Task to complete:
From the data that follows, print exactly the lines starting at the one containing "border: 1px solid #084f93;" and ending at the one containing "writing-mode: vertical-rl; transform: rotate(180deg);"; include both of them and nothing more.
+ + + +
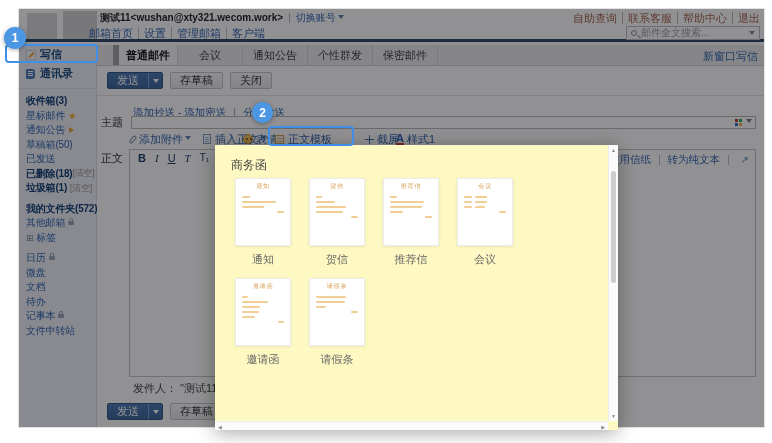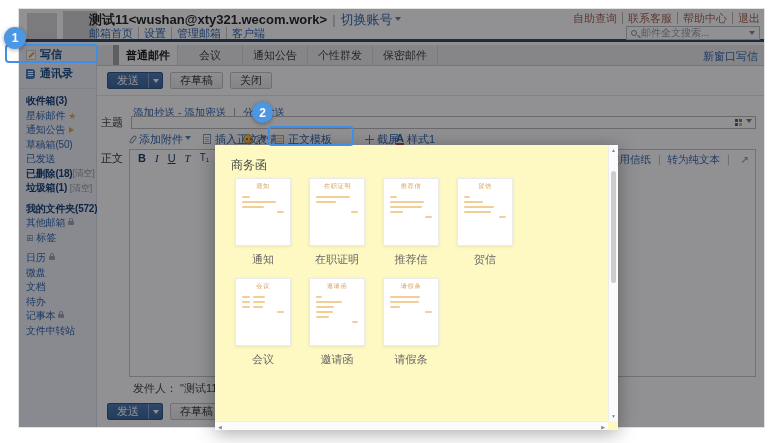--- a/index.html
+++ b/index.html
@@ -5,21 +5,21 @@
   *{box-sizing:border-box;margin:0;padding:0}
   body{margin:0;background:#fff}
   .page{position:relative;width:772px;height:443px;background:#fff;overflow:hidden;
         font-family:"Liberation Sans","DejaVu Sans",sans-serif;-webkit-font-smoothing:antialiased}
   .app{position:absolute;left:18px;top:8px;width:747px;height:420px;background:#fff;border:1px solid #e2e2e2}
 
   
   .header{position:absolute;left:0;top:0;right:0;height:33px;background:#fff;border-bottom:3px solid #2e4666}
   .logo1{position:absolute;left:8px;top:4px;width:30px;height:26px;background:#d8d8d8}
   .logo2{position:absolute;left:44px;top:2px;width:34px;height:28px;background:#d2d2d2}
-  .acct{position:absolute;left:70px;top:2px;font-size:13px;color:#222;white-space:nowrap}
+  .acct{position:absolute;left:81px;top:2px;font-size:10px;color:#222;white-space:nowrap}
   .acct b{font-weight:bold}
   .acct .sep{color:#aaa;padding:0 5px}
   .lnk{color:#2f63ad;cursor:pointer}
   .cdn{display:inline-block;width:0;height:0;border:3px solid transparent;border-top:4px solid #5a7fae;vertical-align:middle;margin-left:2px}
   .nav2{position:absolute;left:70px;top:17px;font-size:11px;white-space:nowrap}
   .nav2 span{color:#2f63ad;padding:0 5px;border-right:1px solid #c3c3c3;cursor:pointer}
   .nav2 span:first-child{padding-left:0}
   .nav2 span:last-child{border-right:none}
   .toplinks{position:absolute;right:4px;top:2px;font-size:11px;white-space:nowrap}
   .toplinks span{color:#a4624d;padding:0 5px;border-right:1px solid #c7b0a6;cursor:pointer}
@@ -341,49 +341,39 @@
             <div class="ttl">通知</div>
             <div class="line" style="width: 18%;"></div>
             <div class="line" style="width: 80%;"></div>
             <div class="line" style="width: 52%;"></div>
             <div class="line r" style="width: 16%;"></div>
           </div>
           <div class="card-label">通知</div>
         </div>
         <div class="cell">
           <div class="card">
-            <div class="ttl">在职证明</div>
-            <div class="line" style="width: 80%;"></div>
-            <div class="line" style="width: 48%;"></div>
-            <div class="lsp"></div>
+            <div class="ttl">贺信</div>
+            <div class="line" style="width: 14%;"></div>
+            <div class="line" style="width: 46%;"></div>
+            <div class="line" style="width: 72%;"></div>
+            <div class="line" style="width: 64%;"></div>
             <div class="line r" style="width: 16%;"></div>
           </div>
-          <div class="card-label">在职证明</div>
+          <div class="card-label">贺信</div>
         </div>
         <div class="cell">
           <div class="card">
             <div class="ttl">推荐信</div>
             <div class="line" style="width: 16%;"></div>
             <div class="line" style="width: 80%;"></div>
             <div class="line" style="width: 76%;"></div>
             <div class="line" style="width: 30%;"></div>
             <div class="line r" style="width: 16%;"></div>
           </div>
           <div class="card-label">推荐信</div>
-        </div>
-        <div class="cell">
-          <div class="card">
-            <div class="ttl">贺信</div>
-            <div class="line" style="width: 14%;"></div>
-            <div class="line" style="width: 46%;"></div>
-            <div class="line" style="width: 72%;"></div>
-            <div class="line" style="width: 64%;"></div>
-            <div class="line r" style="width: 16%;"></div>
-          </div>
-          <div class="card-label">贺信</div>
         </div>
         <div class="cell">
           <div class="card">
             <div class="ttl">会议</div>
             <div class="pair">
               <div class="line" style="width: 18%;"></div>
               <div class="line" style="width: 30%;"></div>
             </div>
             <div class="pair">
               <div class="line" style="width: 18%;"></div>

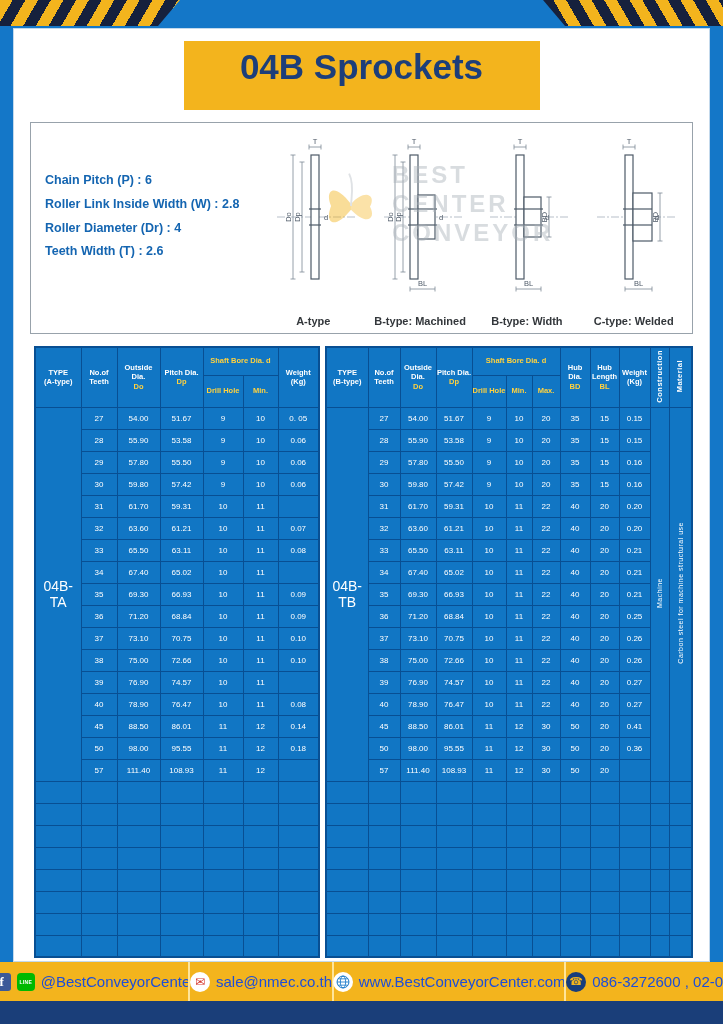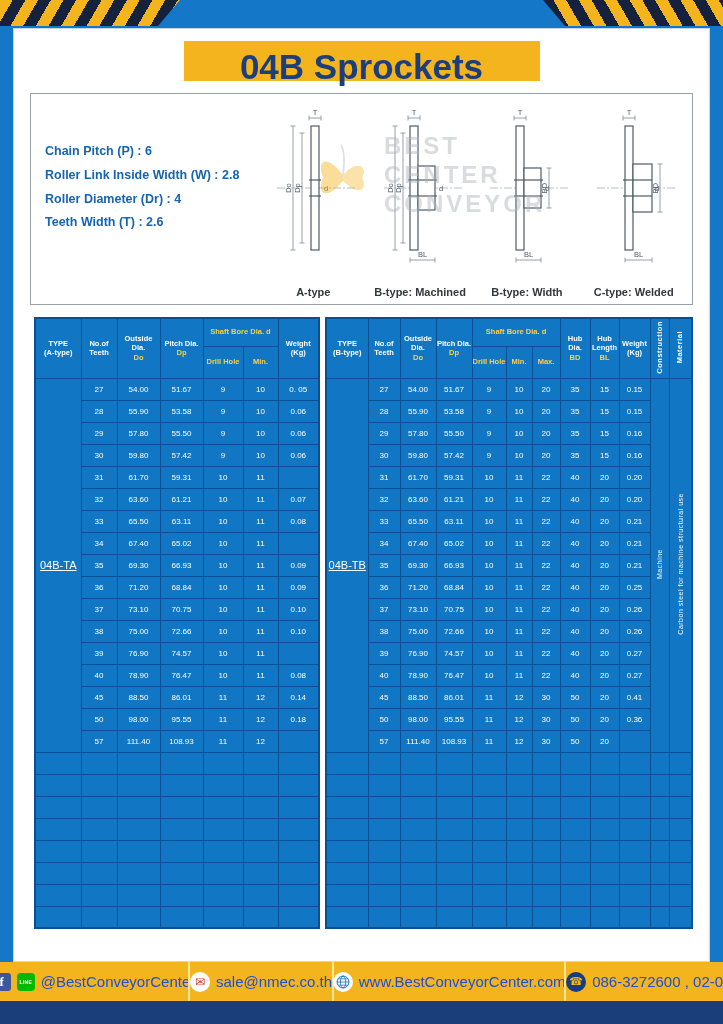--- a/index.html
+++ b/index.html
@@ -23,21 +23,21 @@
     right: 0;
     background: repeating-linear-gradient(60deg, #f3b41d 0 11px, #16213d 11px 22px);
     clip-path: polygon(0 0, 100% 0, 100% 100%, 22px 100%);
   }
   
   .card {
     position: absolute; left: 13px; right: 13px; top: 28px; bottom: 62px;
     background: #fff; border: 1px solid #c3d9ec; padding-top: 10px;
   }
   .title-banner {
-    width: 356px; height: 40px; margin: 2px auto 12px;
+    width: 356px; height: 69px; margin: 2px auto 12px;
     background: #f3b41d; color: #1c3e7a;
     font-weight: bold; font-size: 35px; text-align: center; line-height: 52px;
   }
   
   .spec-box {
     margin: 0 16px 12px; border: 1px solid #98a2ab; height: 212px;
     display: flex; position: relative; overflow: hidden;
   }
   .spec-lines {
     width: 228px; padding: 46px 0 0 14px;
@@ -48,40 +48,40 @@
     flex: 1; display: flex; align-items: flex-end; justify-content: space-evenly;
     padding: 4px 4px 6px 0; position: relative; z-index: 2;
   }
   .figure { display: flex; flex-direction: column; align-items: center; }
   .figure .caption { font-size: 11px; font-weight: 600; color: #33373b; margin-top: 18px; }
   .dln { stroke: #4e5a68; stroke-width: 1.2; fill: #fff; }
   .dim { stroke: #7c8894; stroke-width: 0.8; fill: none; }
   .cl  { stroke: #9aa5b1; stroke-width: 0.7; stroke-dasharray: 8 2 2 2; }
   .dtx { font-size: 7.5px; fill: #4e5a68; }
   .watermark {
-    position: absolute; left: 283px; top: 38px; z-index: 3;
+    position: absolute; left: 291px; top: 38px; z-index: 3;
     display: flex; align-items: center; gap: 12px;
     opacity: 0.45; pointer-events: none;
   }
   .wm-text { color: #aab2ba; font-weight: bold; font-size: 24px; letter-spacing: 3px; line-height: 1.2; }
   
   .tables { display: flex; gap: 5px; padding: 0 20px; }
   table { border-collapse: collapse; table-layout: fixed; border: 2px solid #084f93; }
   #tblA { width: 284px; }
   #tblB { width: 366px; }
   th, td {
     border: 1px solid #084f93; background: #1176c4; color: #fff;
     text-align: center; vertical-align: middle; overflow: hidden;
   }
   th { font-size: 7.5px; font-weight: bold; padding: 1px 0; line-height: 1.3; }
   thead tr:first-child th { height: 28px; }
   thead tr:nth-child(2) th { height: 32px; }
   td { font-size: 8px; height: 22px; padding: 0 1px; }
   .yl { color: #ffd23f; }
-  .type-cell { font-size: 11px; text-decoration: underline; }
+  .type-cell { font-size: 14px; }
   .vert {
     writing-mode: vertical-rl; transform: rotate(180deg);
     white-space: nowrap; font-size: 7px; letter-spacing: 0.5px; display: inline-block;
   }
   th .vert { font-size: 7.5px; }
   
   .footer {
     position: absolute; left: 0; right: 0; bottom: 23px; height: 39px;
     background: #f3b41d; display: flex; align-items: stretch; z-index: 5;
   }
+ + + +
Output of the exercise:
     border: 1px solid #084f93; background: #1176c4; color: #fff;
     text-align: center; vertical-align: middle; overflow: hidden;
   }
   th { font-size: 7.5px; font-weight: bold; padding: 1px 0; line-height: 1.3; }
   thead tr:first-child th { height: 28px; }
   thead tr:nth-child(2) th { height: 32px; }
   td { font-size: 8px; height: 22px; padding: 0 1px; }
   .yl { color: #ffd23f; }
-  .type-cell { font-size: 11px; text-decoration: underline; }
+  .type-cell { font-size: 14px; }
   .vert {
     writing-mode: vertical-rl; transform: rotate(180deg);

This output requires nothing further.